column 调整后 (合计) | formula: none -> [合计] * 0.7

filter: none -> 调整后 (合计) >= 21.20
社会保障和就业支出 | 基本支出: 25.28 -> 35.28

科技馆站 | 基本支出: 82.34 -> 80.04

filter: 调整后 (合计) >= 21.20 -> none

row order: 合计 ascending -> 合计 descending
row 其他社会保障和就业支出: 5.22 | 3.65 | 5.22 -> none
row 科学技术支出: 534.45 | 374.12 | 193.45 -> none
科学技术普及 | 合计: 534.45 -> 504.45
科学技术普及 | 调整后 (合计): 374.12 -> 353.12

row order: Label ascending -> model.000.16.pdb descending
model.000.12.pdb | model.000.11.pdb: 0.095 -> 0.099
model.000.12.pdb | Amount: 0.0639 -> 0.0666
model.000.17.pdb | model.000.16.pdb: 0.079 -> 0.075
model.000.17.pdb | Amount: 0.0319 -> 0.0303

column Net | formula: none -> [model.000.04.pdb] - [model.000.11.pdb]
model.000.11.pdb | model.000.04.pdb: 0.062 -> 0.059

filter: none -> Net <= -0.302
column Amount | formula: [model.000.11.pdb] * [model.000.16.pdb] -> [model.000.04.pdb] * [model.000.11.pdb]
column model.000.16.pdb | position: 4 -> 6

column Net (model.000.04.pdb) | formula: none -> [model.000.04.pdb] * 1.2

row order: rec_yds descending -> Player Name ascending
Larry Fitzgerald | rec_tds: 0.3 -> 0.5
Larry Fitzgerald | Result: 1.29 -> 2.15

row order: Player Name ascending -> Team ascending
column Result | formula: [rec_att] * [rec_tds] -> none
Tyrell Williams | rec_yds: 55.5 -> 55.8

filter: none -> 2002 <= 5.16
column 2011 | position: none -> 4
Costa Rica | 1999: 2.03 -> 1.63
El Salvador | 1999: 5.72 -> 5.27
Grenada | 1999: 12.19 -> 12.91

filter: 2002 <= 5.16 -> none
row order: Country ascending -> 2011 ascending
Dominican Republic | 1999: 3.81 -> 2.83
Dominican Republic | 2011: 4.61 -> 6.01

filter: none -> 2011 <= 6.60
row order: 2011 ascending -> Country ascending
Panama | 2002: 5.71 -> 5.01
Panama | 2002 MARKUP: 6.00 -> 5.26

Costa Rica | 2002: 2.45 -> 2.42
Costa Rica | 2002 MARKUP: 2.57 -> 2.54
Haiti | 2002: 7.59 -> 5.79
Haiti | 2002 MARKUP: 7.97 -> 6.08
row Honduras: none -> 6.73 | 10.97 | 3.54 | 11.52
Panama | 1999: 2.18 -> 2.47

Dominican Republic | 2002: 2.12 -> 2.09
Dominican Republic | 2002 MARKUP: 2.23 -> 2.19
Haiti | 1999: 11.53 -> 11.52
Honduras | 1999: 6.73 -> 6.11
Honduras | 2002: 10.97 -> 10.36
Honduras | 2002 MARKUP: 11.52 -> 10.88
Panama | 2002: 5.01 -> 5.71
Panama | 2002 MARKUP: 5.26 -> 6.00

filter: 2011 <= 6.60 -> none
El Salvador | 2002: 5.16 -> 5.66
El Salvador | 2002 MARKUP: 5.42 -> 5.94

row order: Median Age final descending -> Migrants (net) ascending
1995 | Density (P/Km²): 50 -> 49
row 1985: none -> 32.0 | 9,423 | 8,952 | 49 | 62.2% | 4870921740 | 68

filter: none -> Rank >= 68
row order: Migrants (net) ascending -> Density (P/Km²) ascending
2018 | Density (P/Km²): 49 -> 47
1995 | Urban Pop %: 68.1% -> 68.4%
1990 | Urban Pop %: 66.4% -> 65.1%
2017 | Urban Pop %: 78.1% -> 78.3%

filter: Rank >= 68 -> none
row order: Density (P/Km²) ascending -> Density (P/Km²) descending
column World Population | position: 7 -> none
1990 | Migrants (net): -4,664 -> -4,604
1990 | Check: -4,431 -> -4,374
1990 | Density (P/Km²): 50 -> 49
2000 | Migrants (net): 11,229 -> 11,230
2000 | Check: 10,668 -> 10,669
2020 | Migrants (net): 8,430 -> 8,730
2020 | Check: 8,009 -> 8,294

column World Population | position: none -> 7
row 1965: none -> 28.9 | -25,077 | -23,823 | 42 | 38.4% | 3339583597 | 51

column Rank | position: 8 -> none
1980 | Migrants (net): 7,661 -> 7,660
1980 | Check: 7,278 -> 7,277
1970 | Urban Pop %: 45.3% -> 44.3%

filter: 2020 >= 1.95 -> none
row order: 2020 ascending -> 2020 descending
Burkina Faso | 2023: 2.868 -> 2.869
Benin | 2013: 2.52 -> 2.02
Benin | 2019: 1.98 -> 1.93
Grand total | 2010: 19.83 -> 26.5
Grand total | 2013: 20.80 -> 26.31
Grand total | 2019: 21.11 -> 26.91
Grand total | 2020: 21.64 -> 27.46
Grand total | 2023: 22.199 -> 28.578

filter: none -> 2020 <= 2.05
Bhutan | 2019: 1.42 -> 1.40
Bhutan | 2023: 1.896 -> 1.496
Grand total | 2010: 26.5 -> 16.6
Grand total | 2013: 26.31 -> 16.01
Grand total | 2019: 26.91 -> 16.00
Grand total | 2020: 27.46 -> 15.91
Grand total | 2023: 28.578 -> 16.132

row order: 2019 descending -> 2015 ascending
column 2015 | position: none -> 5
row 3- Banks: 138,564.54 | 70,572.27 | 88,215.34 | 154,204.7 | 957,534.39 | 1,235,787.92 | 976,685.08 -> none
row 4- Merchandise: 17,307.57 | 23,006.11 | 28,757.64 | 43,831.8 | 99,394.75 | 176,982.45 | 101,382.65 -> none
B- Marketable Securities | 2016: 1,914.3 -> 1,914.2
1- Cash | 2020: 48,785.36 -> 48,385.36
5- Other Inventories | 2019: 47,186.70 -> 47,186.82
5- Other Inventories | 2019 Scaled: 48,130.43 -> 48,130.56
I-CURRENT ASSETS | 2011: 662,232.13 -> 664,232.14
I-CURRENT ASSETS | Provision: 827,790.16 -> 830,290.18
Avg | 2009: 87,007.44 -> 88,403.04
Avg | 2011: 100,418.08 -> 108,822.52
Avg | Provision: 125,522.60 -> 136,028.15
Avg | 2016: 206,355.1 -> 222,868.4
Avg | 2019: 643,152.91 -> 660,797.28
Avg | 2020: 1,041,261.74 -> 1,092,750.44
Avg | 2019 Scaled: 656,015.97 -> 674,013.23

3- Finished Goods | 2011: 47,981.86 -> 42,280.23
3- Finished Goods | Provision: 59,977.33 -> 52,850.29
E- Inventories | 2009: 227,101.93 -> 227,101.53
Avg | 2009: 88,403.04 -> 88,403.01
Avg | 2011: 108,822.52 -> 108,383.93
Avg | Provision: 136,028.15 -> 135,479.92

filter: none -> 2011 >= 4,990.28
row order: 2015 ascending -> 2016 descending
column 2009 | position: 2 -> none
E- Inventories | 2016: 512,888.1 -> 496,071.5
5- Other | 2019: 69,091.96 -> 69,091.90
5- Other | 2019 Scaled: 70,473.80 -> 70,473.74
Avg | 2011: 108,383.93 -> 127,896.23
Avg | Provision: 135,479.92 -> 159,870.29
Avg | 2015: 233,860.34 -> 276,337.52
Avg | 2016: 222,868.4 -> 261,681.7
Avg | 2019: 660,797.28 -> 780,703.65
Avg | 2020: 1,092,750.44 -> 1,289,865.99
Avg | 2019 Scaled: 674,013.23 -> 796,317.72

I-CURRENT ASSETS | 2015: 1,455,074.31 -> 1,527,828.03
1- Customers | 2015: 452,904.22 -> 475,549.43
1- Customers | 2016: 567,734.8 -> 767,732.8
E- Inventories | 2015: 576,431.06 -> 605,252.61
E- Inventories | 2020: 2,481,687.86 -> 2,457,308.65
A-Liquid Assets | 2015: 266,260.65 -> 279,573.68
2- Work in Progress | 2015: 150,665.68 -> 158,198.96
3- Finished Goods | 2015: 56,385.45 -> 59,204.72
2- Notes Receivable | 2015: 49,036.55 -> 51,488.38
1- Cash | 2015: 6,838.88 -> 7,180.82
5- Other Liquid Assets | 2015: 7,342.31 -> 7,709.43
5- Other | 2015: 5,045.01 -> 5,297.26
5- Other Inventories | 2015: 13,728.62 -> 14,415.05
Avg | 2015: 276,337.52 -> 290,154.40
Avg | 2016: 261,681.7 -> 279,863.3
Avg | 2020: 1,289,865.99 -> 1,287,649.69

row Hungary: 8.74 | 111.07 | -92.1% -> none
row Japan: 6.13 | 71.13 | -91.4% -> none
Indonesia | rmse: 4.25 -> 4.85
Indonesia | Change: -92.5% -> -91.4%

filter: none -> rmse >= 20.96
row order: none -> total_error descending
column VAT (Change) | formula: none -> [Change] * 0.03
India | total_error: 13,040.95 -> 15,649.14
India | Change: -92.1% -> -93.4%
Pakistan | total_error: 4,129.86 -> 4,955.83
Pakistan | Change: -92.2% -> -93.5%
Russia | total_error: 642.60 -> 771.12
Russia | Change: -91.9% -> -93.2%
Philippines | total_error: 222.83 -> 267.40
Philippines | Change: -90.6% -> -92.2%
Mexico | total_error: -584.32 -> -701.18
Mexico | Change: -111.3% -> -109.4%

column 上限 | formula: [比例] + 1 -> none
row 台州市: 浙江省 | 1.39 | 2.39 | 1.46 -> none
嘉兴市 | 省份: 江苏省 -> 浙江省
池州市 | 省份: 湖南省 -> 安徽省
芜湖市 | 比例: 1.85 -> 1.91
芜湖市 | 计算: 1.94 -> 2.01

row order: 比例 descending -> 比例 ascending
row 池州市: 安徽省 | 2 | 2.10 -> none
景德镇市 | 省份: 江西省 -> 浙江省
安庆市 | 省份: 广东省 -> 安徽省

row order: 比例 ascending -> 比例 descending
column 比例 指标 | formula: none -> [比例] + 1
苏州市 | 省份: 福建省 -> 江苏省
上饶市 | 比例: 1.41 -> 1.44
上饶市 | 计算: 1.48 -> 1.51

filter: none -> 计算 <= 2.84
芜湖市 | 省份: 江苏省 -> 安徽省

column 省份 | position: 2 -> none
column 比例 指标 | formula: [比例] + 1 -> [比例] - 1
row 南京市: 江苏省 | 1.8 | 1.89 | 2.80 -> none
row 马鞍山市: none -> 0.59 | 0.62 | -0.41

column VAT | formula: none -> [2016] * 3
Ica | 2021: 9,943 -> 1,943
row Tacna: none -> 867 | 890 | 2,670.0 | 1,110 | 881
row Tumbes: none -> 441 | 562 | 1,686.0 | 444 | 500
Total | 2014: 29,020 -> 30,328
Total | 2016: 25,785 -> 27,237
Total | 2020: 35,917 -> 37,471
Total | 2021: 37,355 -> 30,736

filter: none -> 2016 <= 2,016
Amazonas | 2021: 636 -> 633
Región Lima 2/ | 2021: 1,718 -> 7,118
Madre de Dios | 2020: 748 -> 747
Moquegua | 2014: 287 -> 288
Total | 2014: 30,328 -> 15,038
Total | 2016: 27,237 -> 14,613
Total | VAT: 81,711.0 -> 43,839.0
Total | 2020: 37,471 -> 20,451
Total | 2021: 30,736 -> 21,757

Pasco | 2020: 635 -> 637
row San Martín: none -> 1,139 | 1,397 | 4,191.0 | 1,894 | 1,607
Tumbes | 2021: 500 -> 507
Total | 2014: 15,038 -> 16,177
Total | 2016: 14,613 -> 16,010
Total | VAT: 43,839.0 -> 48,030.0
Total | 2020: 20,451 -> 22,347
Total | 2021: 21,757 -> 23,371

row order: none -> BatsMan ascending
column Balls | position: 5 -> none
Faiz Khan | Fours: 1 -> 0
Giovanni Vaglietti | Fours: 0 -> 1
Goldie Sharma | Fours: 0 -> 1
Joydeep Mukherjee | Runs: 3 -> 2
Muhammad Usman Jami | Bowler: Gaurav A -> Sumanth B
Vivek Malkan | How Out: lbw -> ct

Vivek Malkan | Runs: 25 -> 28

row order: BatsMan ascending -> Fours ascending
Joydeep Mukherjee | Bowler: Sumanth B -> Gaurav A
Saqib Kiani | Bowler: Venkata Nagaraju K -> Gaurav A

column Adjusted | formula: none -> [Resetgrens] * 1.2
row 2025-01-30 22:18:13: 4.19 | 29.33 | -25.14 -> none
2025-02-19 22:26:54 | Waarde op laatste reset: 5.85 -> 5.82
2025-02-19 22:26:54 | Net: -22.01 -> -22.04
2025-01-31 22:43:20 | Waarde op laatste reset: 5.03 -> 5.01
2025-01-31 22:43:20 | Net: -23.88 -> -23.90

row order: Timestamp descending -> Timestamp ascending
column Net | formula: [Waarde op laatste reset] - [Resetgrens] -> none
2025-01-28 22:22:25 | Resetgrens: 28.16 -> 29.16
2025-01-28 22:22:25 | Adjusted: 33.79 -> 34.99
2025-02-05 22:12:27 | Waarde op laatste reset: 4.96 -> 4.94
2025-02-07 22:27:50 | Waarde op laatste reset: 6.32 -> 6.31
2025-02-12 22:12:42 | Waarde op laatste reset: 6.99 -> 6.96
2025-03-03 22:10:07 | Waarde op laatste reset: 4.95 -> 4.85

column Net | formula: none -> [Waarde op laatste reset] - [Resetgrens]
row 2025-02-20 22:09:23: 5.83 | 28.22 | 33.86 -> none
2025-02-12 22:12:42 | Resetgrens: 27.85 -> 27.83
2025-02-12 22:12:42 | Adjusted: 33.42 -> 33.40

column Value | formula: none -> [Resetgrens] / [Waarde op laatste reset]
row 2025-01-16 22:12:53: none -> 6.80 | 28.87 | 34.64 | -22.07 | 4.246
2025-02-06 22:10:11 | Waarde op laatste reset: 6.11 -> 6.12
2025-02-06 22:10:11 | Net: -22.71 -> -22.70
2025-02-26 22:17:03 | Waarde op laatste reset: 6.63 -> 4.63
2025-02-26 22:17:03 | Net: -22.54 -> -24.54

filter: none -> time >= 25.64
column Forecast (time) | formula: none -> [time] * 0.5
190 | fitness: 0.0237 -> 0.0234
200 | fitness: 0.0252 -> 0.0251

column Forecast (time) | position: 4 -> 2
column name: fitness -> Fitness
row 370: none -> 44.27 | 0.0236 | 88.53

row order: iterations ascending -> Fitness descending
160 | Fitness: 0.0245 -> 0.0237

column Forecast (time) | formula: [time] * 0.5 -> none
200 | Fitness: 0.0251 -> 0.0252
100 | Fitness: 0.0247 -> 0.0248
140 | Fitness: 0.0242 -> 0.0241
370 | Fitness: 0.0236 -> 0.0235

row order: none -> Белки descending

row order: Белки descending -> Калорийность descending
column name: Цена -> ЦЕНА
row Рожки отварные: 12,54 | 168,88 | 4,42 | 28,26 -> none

DESCRIPTION OF THE TASK.
The range runs from the line with "row order: 合计 ascending -> 合计 descending" up to and including the line with "row order: Label" in the listing above; please write out exactly those lines and nothing more.

RESULT OF THE EXERCISE.
row order: 合计 ascending -> 合计 descending
row 其他社会保障和就业支出: 5.22 | 3.65 | 5.22 -> none
row 科学技术支出: 534.45 | 374.12 | 193.45 -> none
科学技术普及 | 合计: 534.45 -> 504.45
科学技术普及 | 调整后 (合计): 374.12 -> 353.12

row order: Label ascending -> model.000.16.pdb descending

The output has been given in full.